Breastfeeding: Perfect Storm Preparation for Hurricane Sandy

When a storm of the magnitude of Hurricane Sandy hits, millions along the Eastern Seaboard of the United States scurry to stockpile food and emergency supplies for a potential hunker down of days if not weeks. What do parents of babies under a year do? They throw packages of diapers into their shopping carts, piled high with canned foods and batteries. Even cloth diapering families know that no power means no (easy) clean dipes.

But what about baby food — specifically drinkable food? Only 16.3% of 6-month-old babies in the U.S. are exclusively breastfed (according to the 2012 Center for Disease Control and Prevention’s Breastfeeding Report Card). That means the large majority of families haul cans of formula from the store shelves to their homes, hoping that what they’ve amassed will be enough to ride out the storm and its aftermath.

Enter the case for supporting mothers to breastfeed as long and as exclusively as possible. Sure, some mamas are dedicated breastfeeders based on a desire to provide the most natural and beneficial food possible for their babies. Most of these parents also embrace all the side benefits of bonding and such. Others are won over by the cost-saving features, with breastfeeding estimated to save in the range of $1,200 to $2,500 over the first year of a baby’s life. But even in times of recession, it’s still the minority of American mothers who are breastfeeding their 12-month-old babies at all – a mere 25.5% as cited in the 2012 CDC’s Breastfeeding Report Card.
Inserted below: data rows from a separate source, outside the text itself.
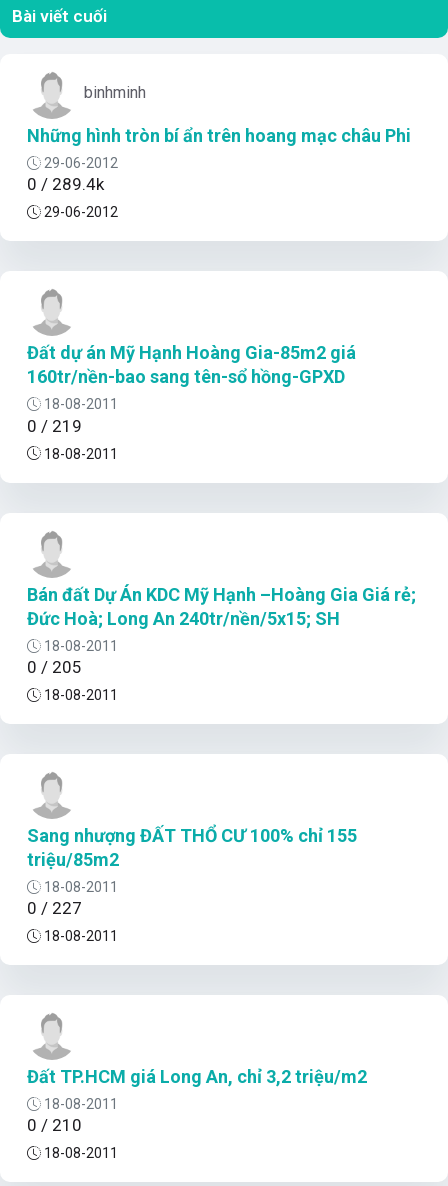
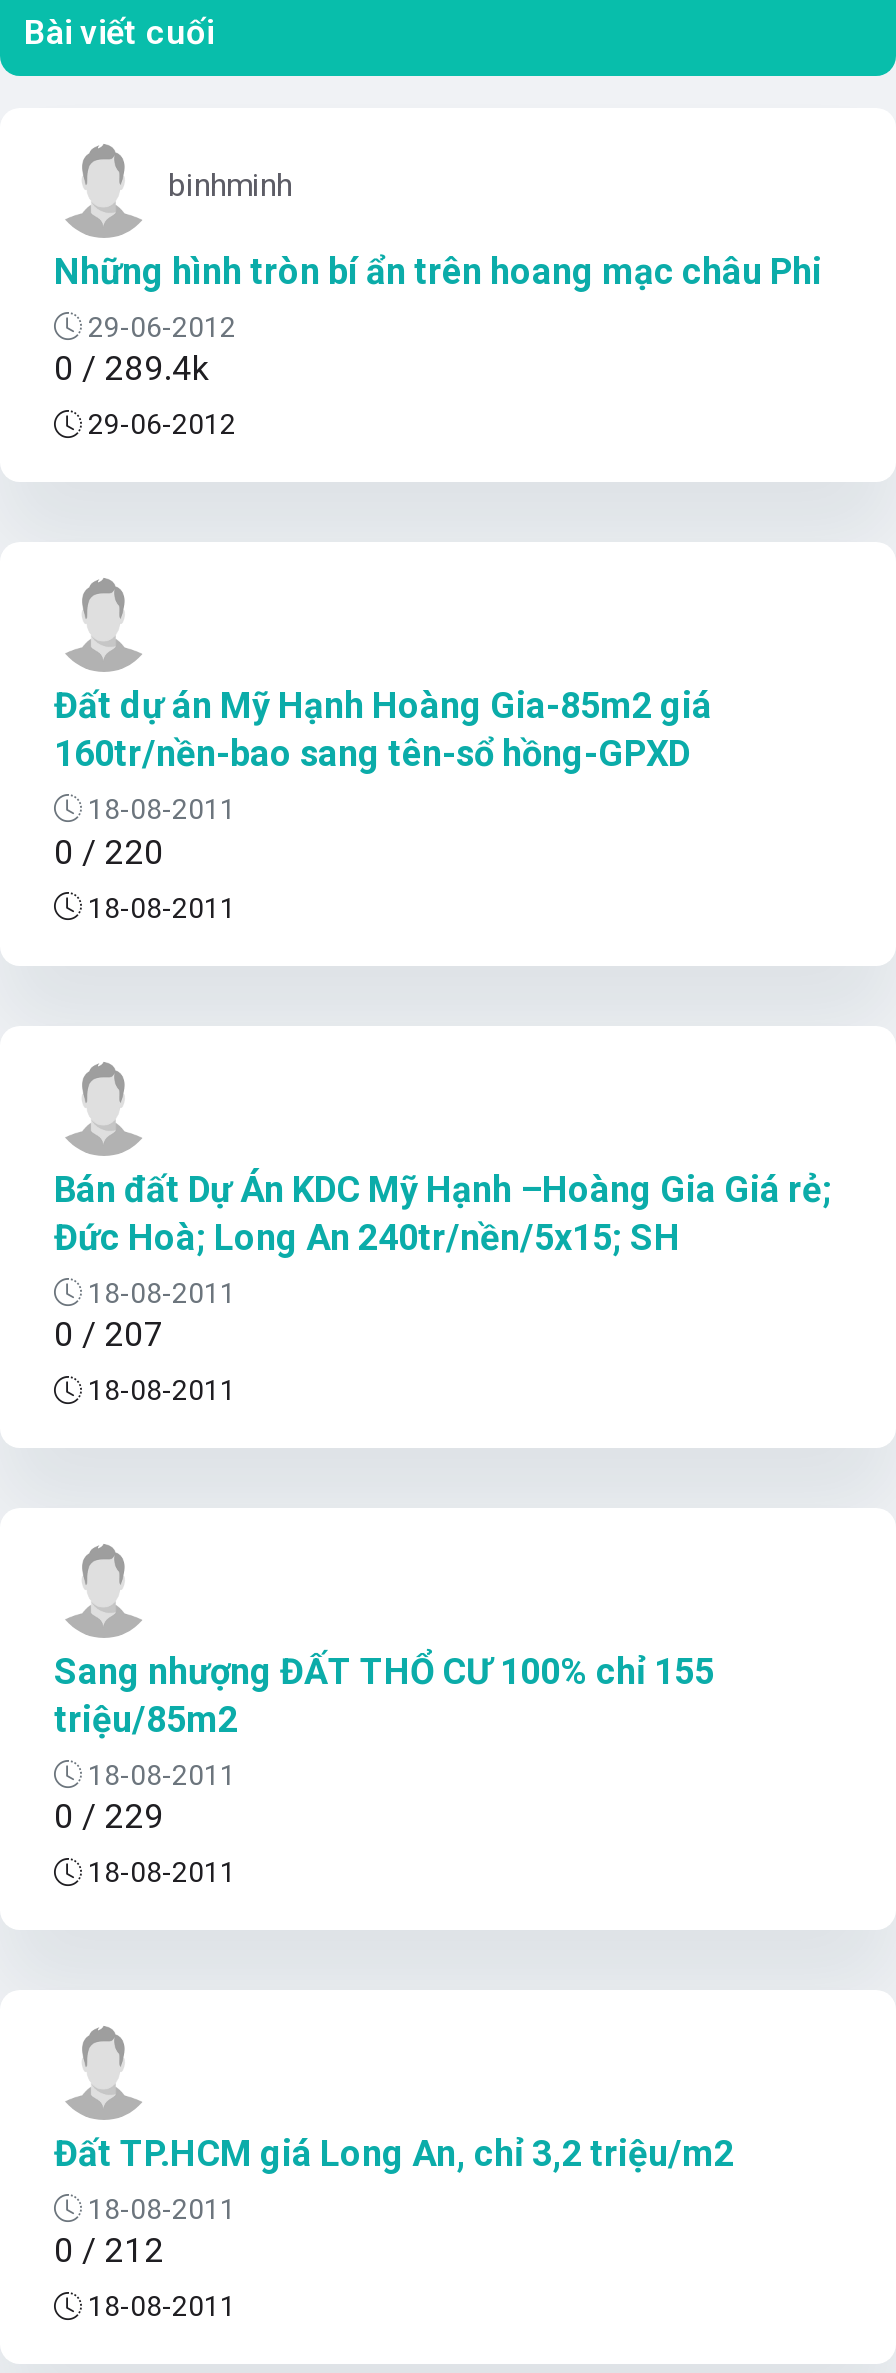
- 0 / 219
+ 0 / 220

- 0 / 205
+ 0 / 207

- 0 / 227
+ 0 / 229

- 0 / 210
+ 0 / 212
If you are or anyone you know is still not convinced of the benefits of breastfeeding, consider this: Hurricane Sandy, due to make landfall later today, is predicted to affect 50-60 million people. That includes some 500,000-750,000 babies less than 12 months old.

A storm that packs this punch has the hidden benefit of teaching us many life lessons. Among these is the value of breastfeeding – highlighted so strongly during an emergency situation like this, when the well-being of so many babies may be at stake.

What better than warm breastmilk straight from the source to nourish a baby, especially in the midst of a power-outage? Of course, this isn’t possible for all women, but it is for most. So, if you are on the fence about whether to breastfeed your baby or for how long, consider the incredible peace of mind that it can give you in emergency situations like Hurricane Sandy. The American Academy of Pediatrics says it best: “Breastfeeding is disaster preparedness.” And if you are already a breastfeeding mother, sit back and enjoy nursing your babe as you ride out the storm, either on the East Coast or virtually from your corner of the world. And remember to relax, as stress can mess with the milk letdown.

“Breastfeeding is disaster preparedness.” – AAP

For anyone storing breastmilk, here is some great advice to help in times like these.

Best wishes to all those in the path of Sandy, regardless of your breastfeeding situation or whether or not your babies are past the breastfeeding years! What lessons are you learning from this storm?